Paul Cayard
Solving the puzzle
SailGP finished its third season in my hometown, San Francisco, on 6-7 May. The conditions were perfect, and the 10 teams put on a great show. The Australians were on form winning three of the five fleet races plus the grand finale, worth US$1million. In winning the grand final the Aussies completed a three-peat. Hard to have
a better weekend than that! And to make that story sweeter for me, my son-in-law Kinley Fowler races on the Aussie boat so the win is special to our family. Professional sailing as we know it today started in 1989 with the
relaxing of the advertising restrictions on boats racing under the IYRU rules. The 1992 America’s Cup, in San Diego, was the first time teams had enough money to pay sailors full time for three years. We had a few sponsors before then, but without billionaires subsidising the budget we would not have had the teams we had then nor the teams that followed over the last 30 years. SailGP has picked up on and tries to maximise key marketing
values of nationality, tight competition, high speed, short-duration races, close to shore for easy viewing, easy to understand TV graphics, public grandstands… And of course high-end hospitality.
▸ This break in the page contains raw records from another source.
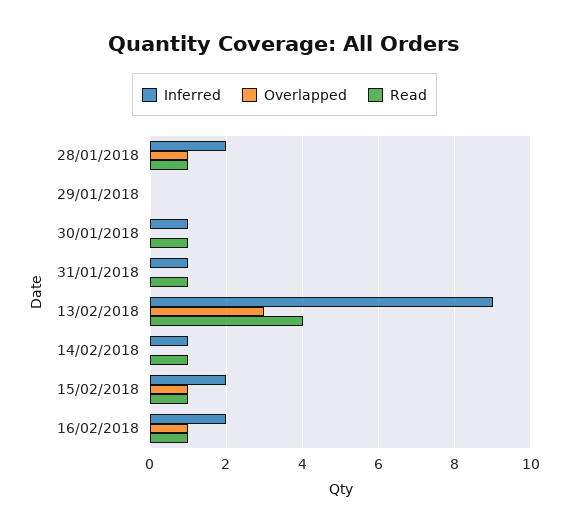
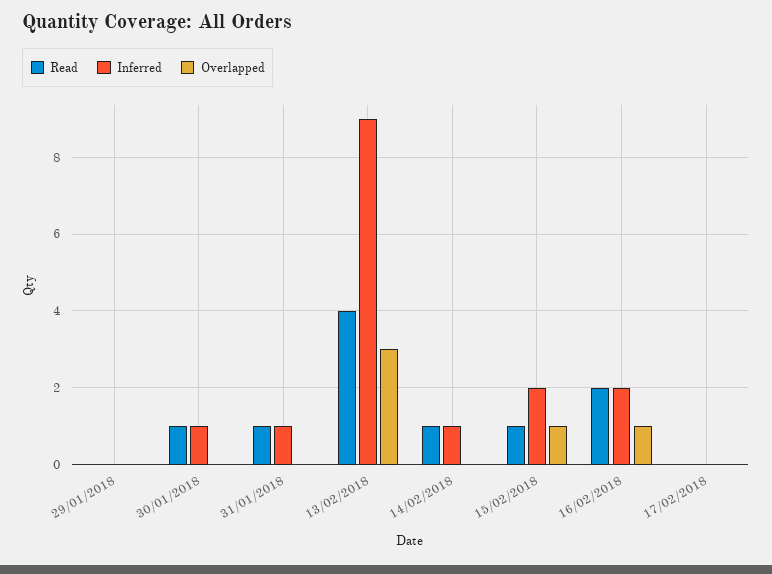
Inferred, 28/01/2018: 2 -> none
Overlapped, 28/01/2018: 1 -> none
Read, 28/01/2018: 1 -> none
Read, 16/02/2018: 1 -> 2
Read, 17/02/2018: none -> 0
Inferred, 17/02/2018: none -> 0
Overlapped, 17/02/2018: none -> 0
They have also addressed one of the key weaknesses of the
America’s Cup, continuity of contact with fans, by having an event each month, and they are now moving to two events a month. SailGP took the design contest out of the cost of competition by making the boats one-design. And finally, all data off all boats is available to all teams. So teams can go to school on the Aussies and learn what their settings are in any condition. Obviously the sailors (still!) make the difference because winning comes down to execution. SailGP is the best commercial ‘product’ our sport has ever seen. Yet I don’t think it is a slam dunk that it survives on its own
36 SEAHORSE
commercially. A critical objective with this product is not only to capture the eyeballs of the likely suspects – all of us who are already interested in sailing – but to reach out and broaden the fan base to non-sailors. In my opinion, this is critical to the success of SailGP and where the speed, graphics and high-end hospitality come in. Commercially speaking, the Achilles’ heel of sailing has always
been that our equipment costs too much. SailGP is an extremely expensive product to produce. Formula One car racing is also very expensive to produce, certainly much more expensive than SailGP; and they have a very viable business. The difference is the following… and that difference is one of many orders of magnitude. So growing the audience is key to SailGP’s future. In watching
the Formula One reality show Drive to Survive, one can see how this product serves to widen the audience for the races themselves. I think sailing has every bit as interesting a backstory as car racing, so maybe a reality show featuring the personalities and their lives ashore is part of the SailGP strategy. While Larry Ellison has put up the seed money to get this all up
and running, sponsors are beginning to join the circuit, sponsor venues and even buy teams. There are huge capital costs in the boats and the infrastructure to support the circuit. I think selling venues is a viable business as there are plenty of cities around the world who want to be put on the map and can’t afford a Formula One event or a major league football team. I think the circuit will be able to attract sponsorships because
event sponsors get exposure at every event on every boat. Sponsors love that kind of deal as their risk is mitigated because exposure is all but guaranteed. If the event sponsors are starting to pay for some of the infrastructure costs the final piece of the puzzle is the teams and finding team owners and thus offloading the financial responsibility of running the teams.